From these ugly problems Bunny had a refuge—his little paper. He had arrived on a Sunday, and Rachel had met him at the train, with a dozen of the Ypsels, their faces shining. There was a cheer at sight of him—just as if he had been a moving picture star! There were handshakes all round—he and Rachel had several extra shakes, they were so glad to be together. The young people knew that Bunny would be sad over his father’s death, and possibly also the burning of his oil field; so they crowded round, and told him all the news at once, and Rachel produced the proofs of a new issue of “The Young Student,” also last week’s issue, and several others that he might not have received.

The little office was home—the only home Bunny had, because the mansion his father had rented had been subleased, and their personal belongings put in storage before Aunt Emma came to Europe. The office was only one room, but quite impressive with files and records accumulating; they had a subscription list of over six thousand now, and were printing eight thousand this week. But Rachel still had only one assistant—the Ypsels did the wrapping and addressing, evenings and Saturdays and Sundays. They hadn’t got mobbed or arrested any more; the Socialists were supporting LaFollette for president, and that gave them the right to be let alone for a while.

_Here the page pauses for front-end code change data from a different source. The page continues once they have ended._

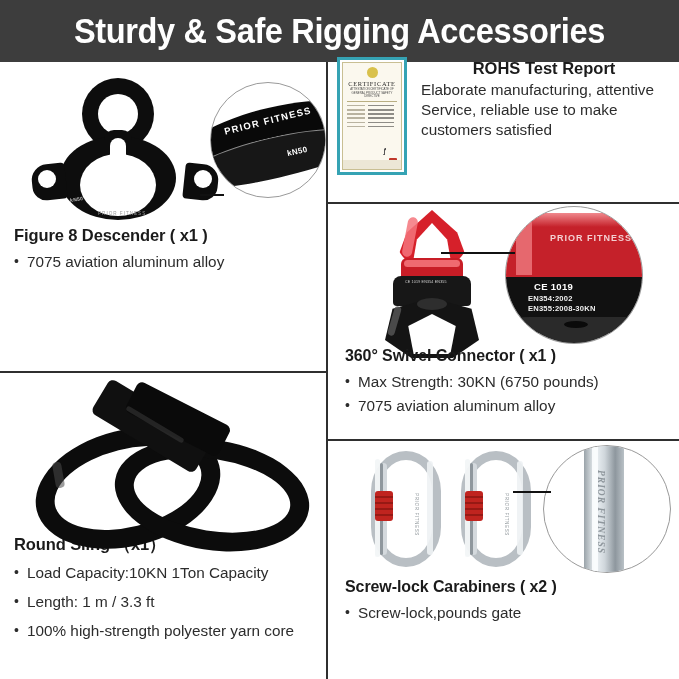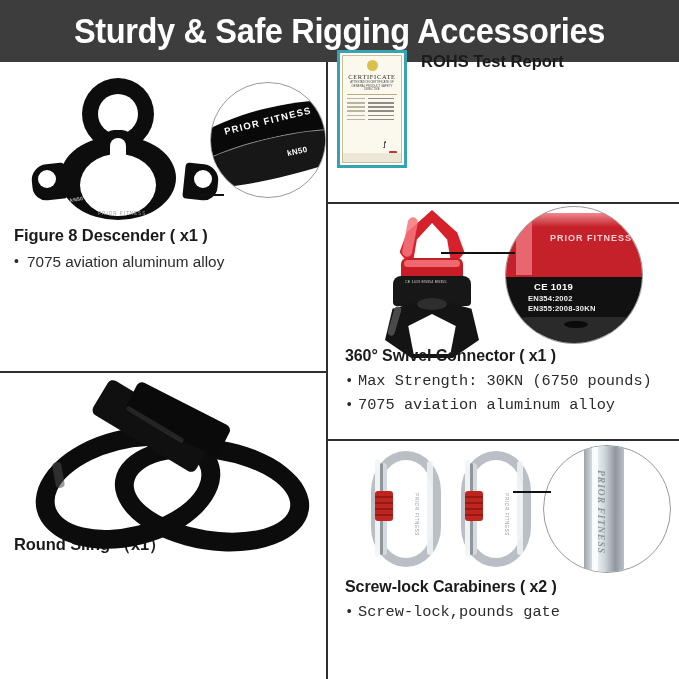--- a/index.html
+++ b/index.html
@@ -24,7 +24,7 @@
   
   .cell{position:absolute;box-sizing:border-box;}
   .c-fig8{left:0;top:62px;width:327px;height:309px;padding:6px 14px 0 14px;}
-  .c-rohs{left:327px;top:50px;width:352px;height:140px;padding:0 12px 0 10px;}
+  .c-rohs{left:327px;top:57px;width:352px;height:140px;padding:0 12px 0 10px;}
   .c-swivel{left:327px;top:202px;width:352px;height:237px;padding:4px 12px 0 18px;}
   .c-sling{left:0;top:386px;width:327px;height:308px;padding:8px 14px 0 14px;border-radius:16px;}
   .c-cara{left:327px;top:439px;width:352px;height:240px;padding:6px 12px 12px 18px;}

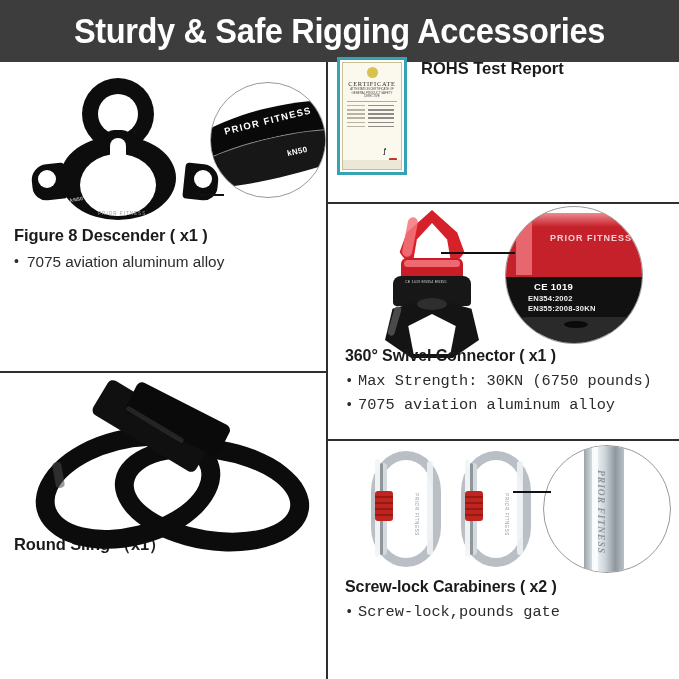--- a/index.html
+++ b/index.html
@@ -270,6 +270,7 @@
 
       <div class="rohs-text">
         <div class="rohs-head">ROHS Test Report</div>
+        <div class="rohs-body">Elaborate manufacturing, attentive Service, reliable use to make customers satisfied</div>
       </div>
     </div>
   </div>

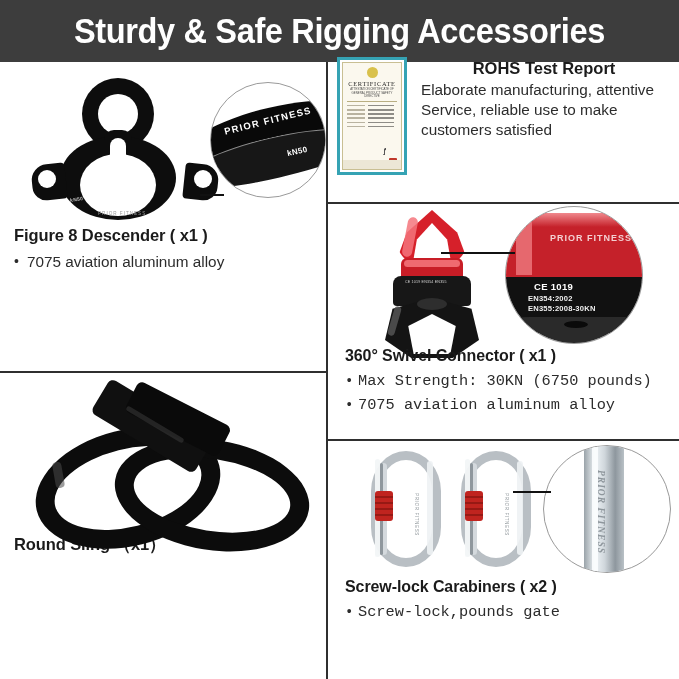--- a/index.html
+++ b/index.html
@@ -37,7 +37,7 @@
   .bullets li{position:relative;padding-left:13px;font-size:15.3px;color:#2c2c2c;
               line-height:1.30;margin-bottom:9px;}
   .bullets li:before{content:"\2022";position:absolute;left:0;top:0;color:#2c2c2c;font-size:14px;}
-  .bullets.tight li{margin-bottom:4px;font-family:Liberation Mono, monospace;}
+  .bullets.tight li{margin-bottom:4px;}
 
   .rohs-wrap{display:flex;gap:14px;align-items:flex-start;}
   .rohs-text{padding-top:2px;}

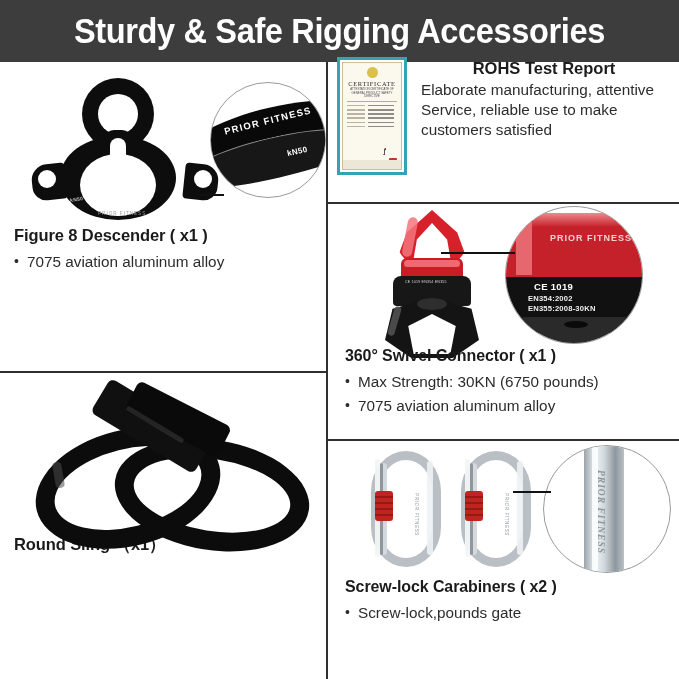--- a/index.html
+++ b/index.html
@@ -327,6 +327,11 @@
     </div>
 
     <div class="prod-title">Round Sling （x1）</div>
+    <ul class="bullets">
+      <li>Load Capacity:10KN 1Ton Capacity</li>
+      <li>Length: 1 m / 3.3 ft</li>
+      <li>100% high-strength polyester yarn core</li>
+    </ul>
   </div>
 
   <div class="cell c-cara">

And then Ruth. Bunny went to call on her, in the same little cottage. Paul had not got home yet; he had stopped in Chicago for a party conference, and now was coming by way of the northwest, speaking every night. He was having good meetings, because of the prominence his arrests had given him. The story of his expulsion from France had been in the papers all over the country, and Ruth showed Bunny letters telling about this and other adventures with police and spies. Ruth had made Paul promise to write her a post-card every single day; and when she didn’t get one, then right away she began to imagine him in some police dungeon, getting the third degree.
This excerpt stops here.